NUM_CLIENTS = 100  # Total number of clients in the federation
FRACTION_CLIENTS = 0.1  # Fraction of clients selected per round (C)
LOCAL_STEPS = 4  # Number of local steps (J)
GLOBAL_ROUNDS = 2000  # Total number of communication rounds

BATCH_SIZE = 64  # Batch size for local training
MOMENTUM = 0 #Momentum set to 0 in FedAvg
CHECKPOINT_DIR = './checkpoints/'
LOG_FREQUENCY = 10  # Frequency of logging training progress

cuda


## 2. Data Loading
We load the CIFAR-100 dataset and split it into training, validation, and test sets. This is done using the `data_loader.py` module.

In [3]:
#10% of the dataset kept for validation
data_loader = CIFAR100DataLoader(batch_size=BATCH_SIZE, validation_split=0.1, download=True, num_workers=4, pin_memory=True)
trainloader, validloader, testloader = data_loader.train_loader, data_loader.val_loader, data_loader.test_loader

Downloading https://www.cs.toronto.edu/~kriz/cifar-100-python.tar.gz to ./data\cifar-100-python.tar.gz


100.0%


Extracting ./data\cifar-100-python.tar.gz to ./data
Files already downloaded and verified
Files already downloaded and verified


## 3. Federated Training
We simulate federated learning by splitting the dataset into shards and training with selected clients in each round.

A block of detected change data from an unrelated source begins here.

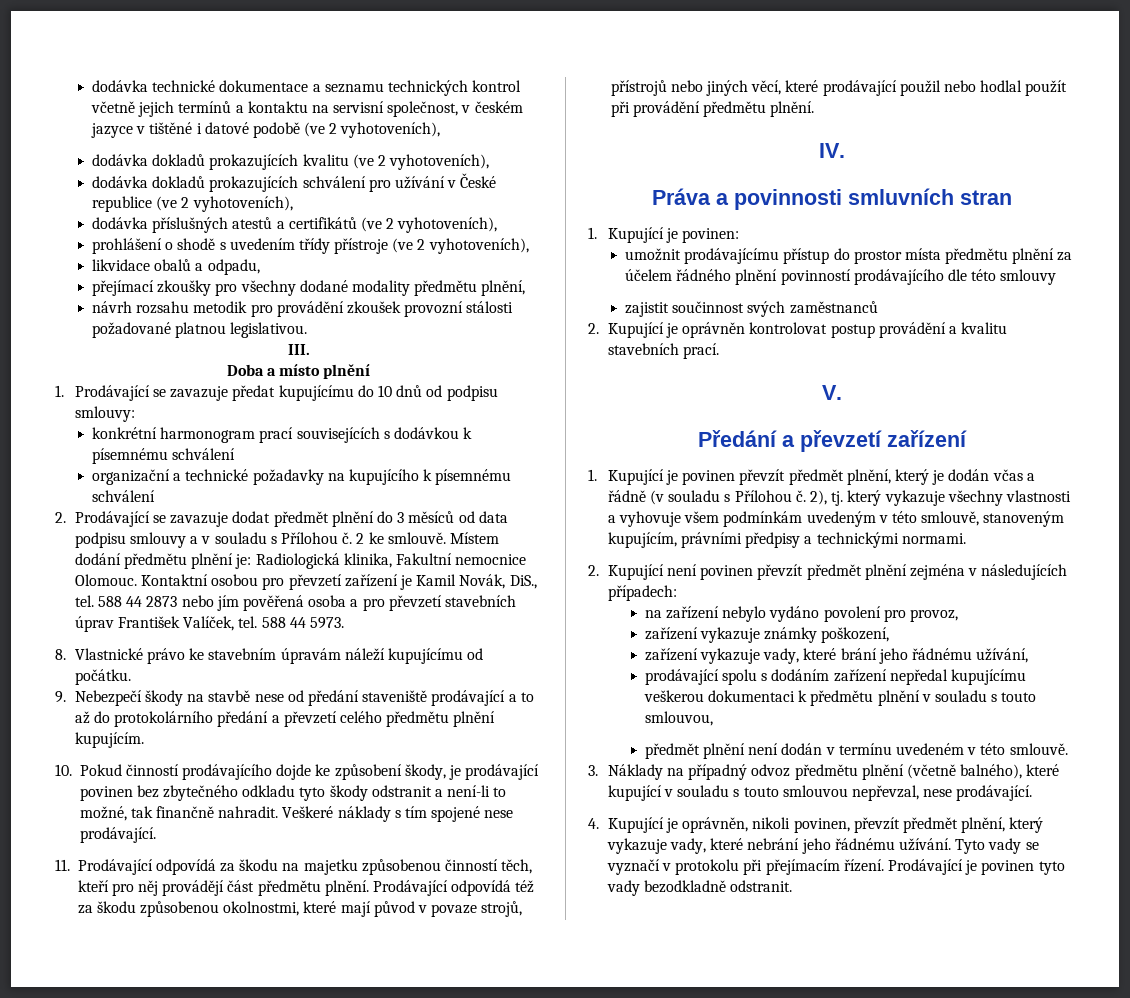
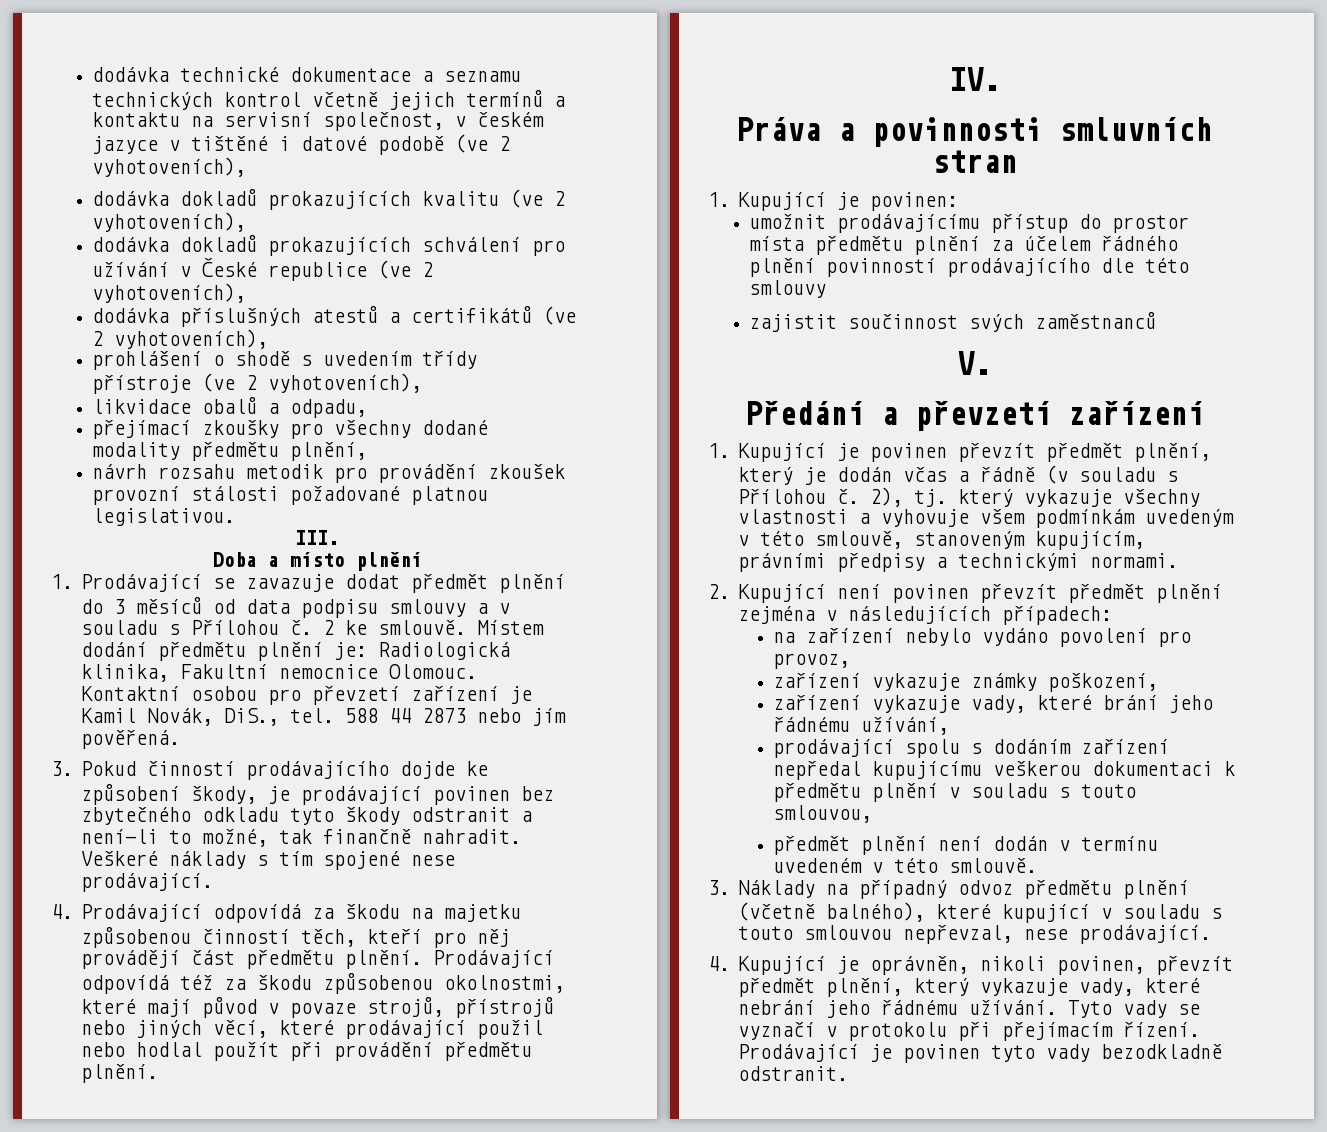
- 1. Prodávající se zavazuje předat kupujícímu do 10 dnů od podpisu smlouvy:
- konkrétní harmonogram prací souvisejících s dodávkou k písemnému schválení
- organizační a technické požadavky na kupujícího k písemnému schválení
- 2. Prodávající se zavazuje dodat předmět plnění do 3 měsíců od data podpisu smlouvy a v souladu s Přílohou č.
+ 1. Prodávající se zavazuje dodat předmět plnění do 3 měsíců od data podpisu smlouvy a v souladu s Přílohou č.
- 588 44 2873 nebo jím pověřená osoba a pro převzetí stavebních úprav František Valíček, tel. 588 44 5973.
- 8. Vlastnické právo ke stavebním úpravám náleží kupujícímu od počátku.
- 9. Nebezpečí škody na stavbě nese od předání staveniště prodávající a to až do protokolárního předání a převzetí celého předmětu plnění kupujícím.
- 10. Pokud činností prodávajícího dojde ke způsobení škody, je prodávající povinen bez zbytečného odkladu tyto škody odstranit a není-li to možné, tak finančně nahradit.
+ 588 44 2873 nebo jím pověřená.
+ 3. Pokud činností prodávajícího dojde ke způsobení škody, je prodávající povinen bez zbytečného odkladu tyto škody odstranit a není-li to možné, tak finančně nahradit.
- 11. Prodávající odpovídá za škodu na majetku způsobenou činností těch, kteří pro něj provádějí část předmětu plnění.
+ 4. Prodávající odpovídá za škodu na majetku způsobenou činností těch, kteří pro něj provádějí část předmětu plnění.
- 2. Kupující je oprávněn kontrolovat postup provádění a kvalitu stavebních prací.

### Initialize Model & Loss

In [3]:
global_model = LeNet5()
criterion = nn.NLLLoss()# our loss function for classification tasks on CIFAR-100
#We already use log_softmax in the forward pass of our model

# Hyperparameters tuning, Federated baseline
J=4, idd shards, uniform client selection, rounds = 100

In [None]:
""" 
Hyperparameter tuning for the learning rate and weight decay
J=4, idd shards, uniform client selection, rounds = 100
"""

lr_values = [0.1,0.05,0.01,0.005,0.001,0.005,0.0001]


wd_values = [0.001,0.0001]

print("Learning Rate Values (log-uniform):", lr_values)
print("Weight Decay Values (log-uniform):", wd_values)

rounds = 100 #fewer communication rounds for hyperparameter tuning
best_val_accuracy = 0
best_setting = None
for lr in lr_values:
    for wd in wd_values:
        print(f"Learning rate: {lr}, Weight decay: {wd}")
        global_model = LeNet5() 
        server = Server(global_model, DEVICE, CHECKPOINT_DIR)                                                                   
        global_model, val_accuracies, val_losses, train_accuracies, train_losses, client_selection_count = server.train_federated(criterion, trainloader, validloader, num_clients=NUM_CLIENTS, num_classes=100, rounds=rounds, lr=lr, momentum=MOMENTUM, batchsize=BATCH_SIZE, wd=wd, C=FRACTION_CLIENTS, local_steps=LOCAL_STEPS)
        plot_metrics(train_accuracies, train_losses,val_accuracies, val_losses, f"FederatedBaselineTuning_lr_{lr}_wd_{wd}.png")
        print(f"Validation accuracy: {val_accuracies[-1]} with lr: {lr} and wd: {wd}")
        max_val_accuracy = max(val_accuracies)
        if max_val_accuracy > best_val_accuracy:
            best_val_accuracy = max_val_accuracy
            best_setting = (lr,wd)
print(f"Best setting: {best_setting} with validation accuracy: {best_val_accuracy}")

# Training and testing

In [None]:
""" 
Training and testing with J=4, 2000 communication rounds
"""
lr = 0.1
wd = 0.0001
global_model = LeNet5() 
server = Server(global_model, DEVICE, CHECKPOINT_DIR)                                                                   
global_model, val_accuracies, val_losses, train_accuracies, train_losses, client_selection_count = server.train_federated(criterion, trainloader, validloader, num_clients=NUM_CLIENTS, num_classes=100, rounds=GLOBAL_ROUNDS, lr=lr, momentum=MOMENTUM, batchsize=BATCH_SIZE, wd=wd, C=FRACTION_CLIENTS, local_steps=LOCAL_STEPS)
test_accuracy = test(global_model, testloader)
print(f"Test accuracy: {test_accuracy}")
#If needed for future plots or analysis, no need to train again
save_data(global_model, val_accuracies, val_losses, train_accuracies, train_losses,client_selection_count, "FederatedBaseline.pth")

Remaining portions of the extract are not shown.